▸ **Exercise requirements**
Print the listing below verbatim, passing over each picture.

▸ **Task input**
========================================
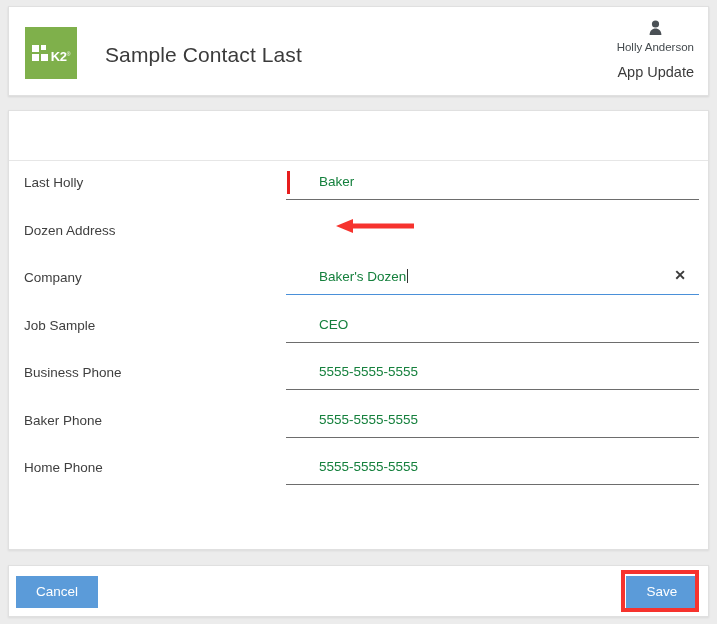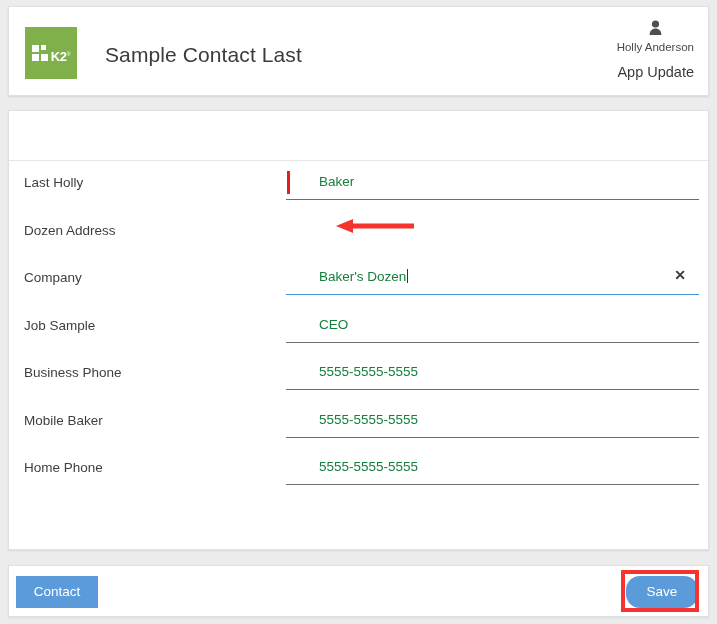--- a/index.html
+++ b/index.html
@@ -281,7 +281,7 @@
           </div>
         </div>
         <div class="row">
-          <div class="row-label">Mobile Baker</div>
+          <div class="row-label">Baker Phone</div>
           <div class="field">
             <div class="field-value"><span>5555-5555-5555</span></div>
             <div class="underline"></div>

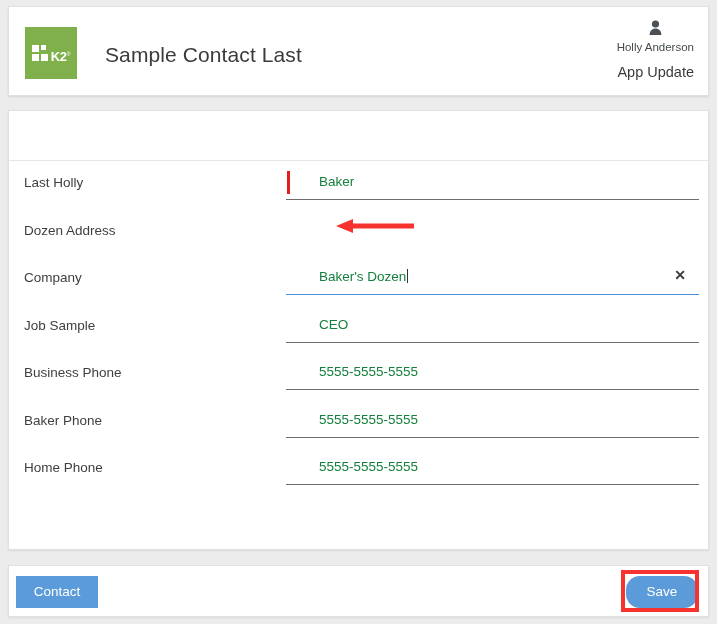--- a/index.html
+++ b/index.html
@@ -298,7 +298,7 @@
   </div>
 
   <div class="footer-card">
-    <button class="btn btn-cancel">Contact</button>
+    <button class="btn btn-cancel">Cancel</button>
     <button class="btn btn-save">Save</button>
   </div>
 

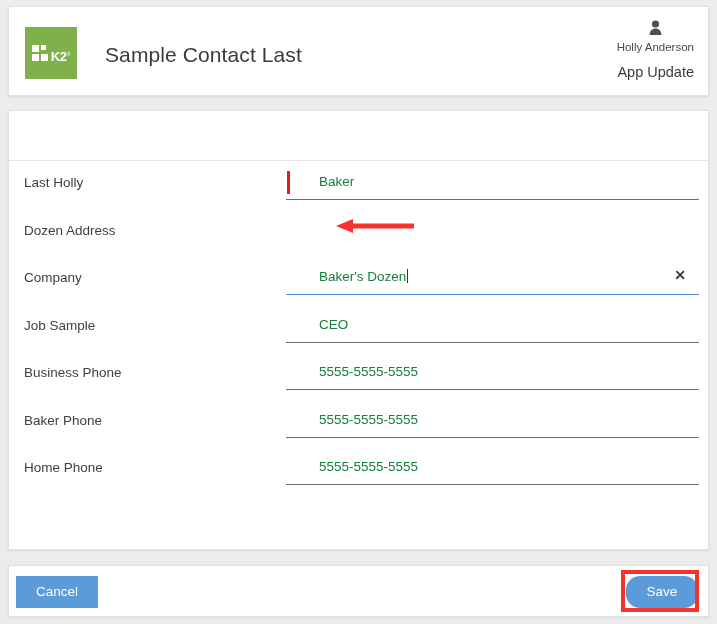--- a/index.html
+++ b/index.html
@@ -195,7 +195,7 @@
     padding: 0;
   }
   .btn-cancel { left: 7px; width: 82px; }
-  .btn-save   { right: 10px; width: 72px; border-radius: 14px; }
+  .btn-save   { right: 10px; width: 72px; }
 
   
   .anno-arrow {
========================================
▸ **Response box**
--- a/index.html
+++ b/index.html
@@ -281,7 +281,7 @@
           </div>
         </div>
         <div class="row">
-          <div class="row-label">Mobile Baker</div>
+          <div class="row-label">Baker Phone</div>
           <div class="field">
             <div class="field-value"><span>5555-5555-5555</span></div>
             <div class="underline"></div>

--- a/index.html
+++ b/index.html
@@ -298,7 +298,7 @@
   </div>
 
   <div class="footer-card">
-    <button class="btn btn-cancel">Contact</button>
+    <button class="btn btn-cancel">Cancel</button>
     <button class="btn btn-save">Save</button>
   </div>
 

--- a/index.html
+++ b/index.html
@@ -195,7 +195,7 @@
     padding: 0;
   }
   .btn-cancel { left: 7px; width: 82px; }
-  .btn-save   { right: 10px; width: 72px; border-radius: 14px; }
+  .btn-save   { right: 10px; width: 72px; }
 
   
   .anno-arrow {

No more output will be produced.